[DATASET EXCERPTS — start]

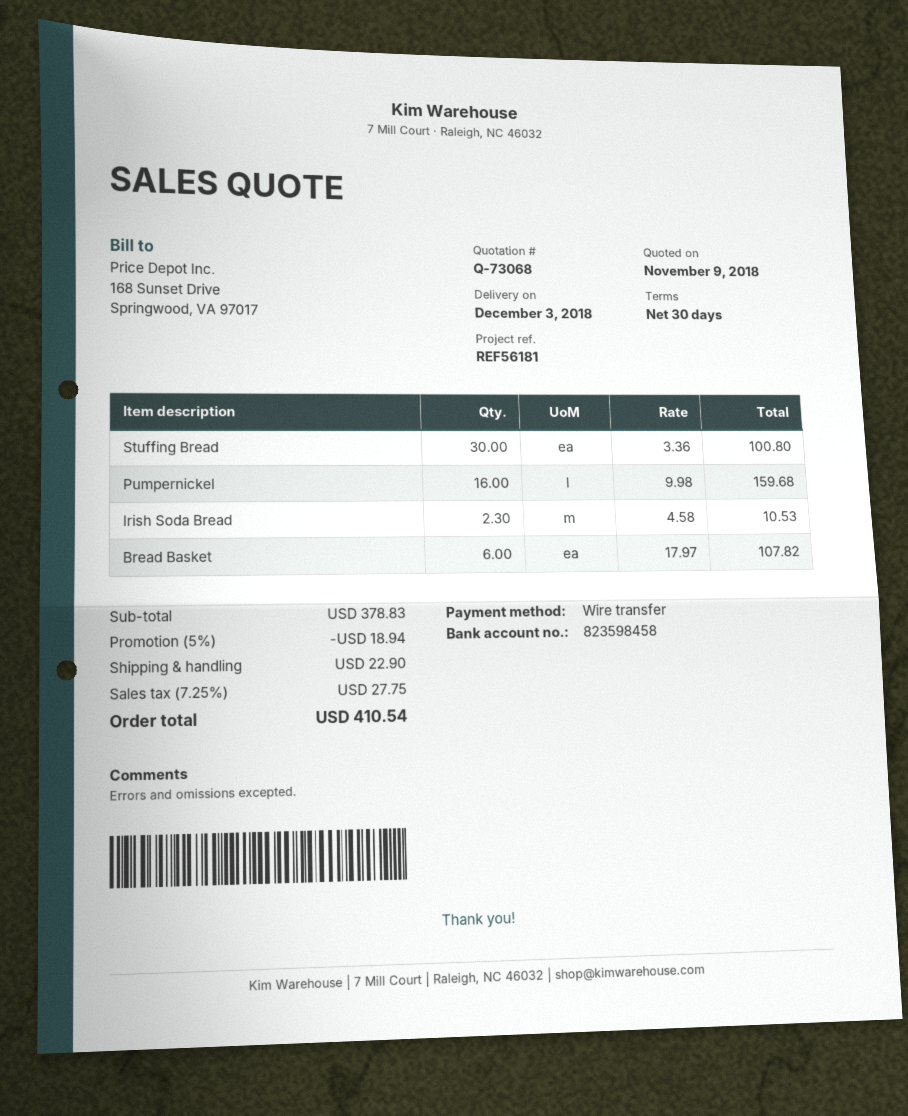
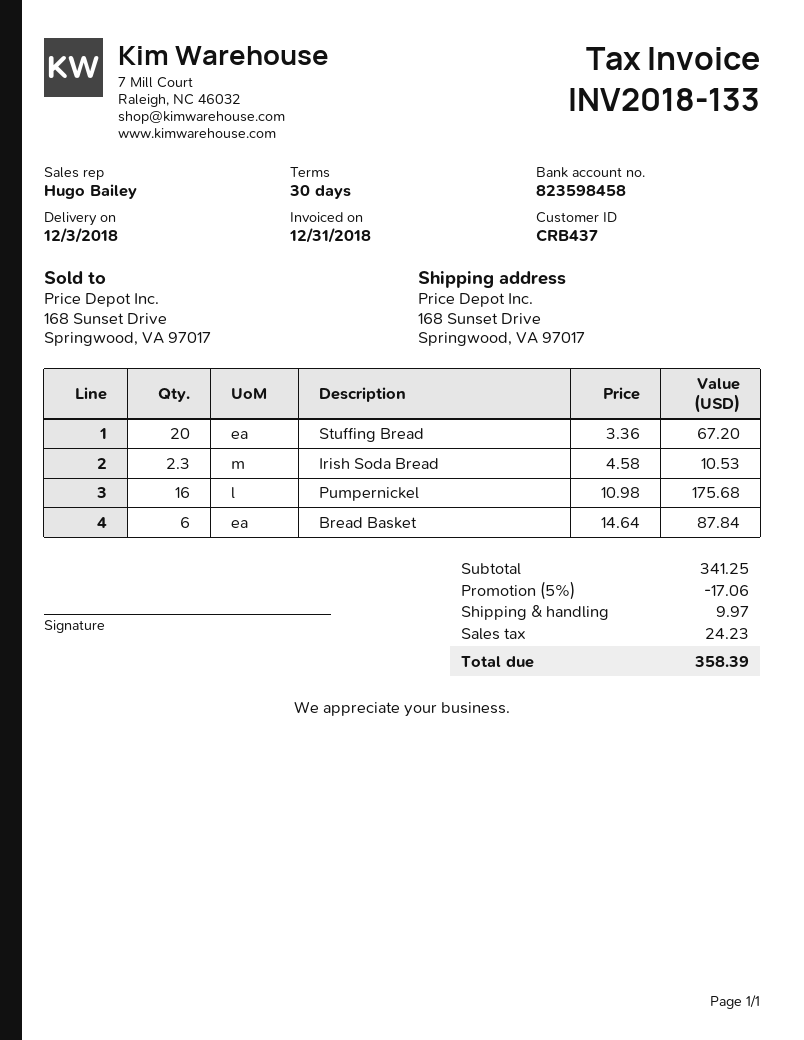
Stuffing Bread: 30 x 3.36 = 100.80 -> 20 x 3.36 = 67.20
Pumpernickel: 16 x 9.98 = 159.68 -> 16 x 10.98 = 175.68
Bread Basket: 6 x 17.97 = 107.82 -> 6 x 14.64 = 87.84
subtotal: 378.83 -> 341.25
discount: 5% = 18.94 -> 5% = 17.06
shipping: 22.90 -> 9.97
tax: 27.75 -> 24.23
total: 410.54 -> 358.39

[DATASET EXCERPTS — finish]

### EXERCISE DIRECTIONS:
Retype every record above word for word, leaving out any pictures.

### YOUR RESPONSE:
Stuffing Bread: 30 x 3.36 = 100.80 -> 20 x 3.36 = 67.20
Pumpernickel: 16 x 9.98 = 159.68 -> 16 x 10.98 = 175.68
Bread Basket: 6 x 17.97 = 107.82 -> 6 x 14.64 = 87.84
subtotal: 378.83 -> 341.25
discount: 5% = 18.94 -> 5% = 17.06
shipping: 22.90 -> 9.97
tax: 27.75 -> 24.23
total: 410.54 -> 358.39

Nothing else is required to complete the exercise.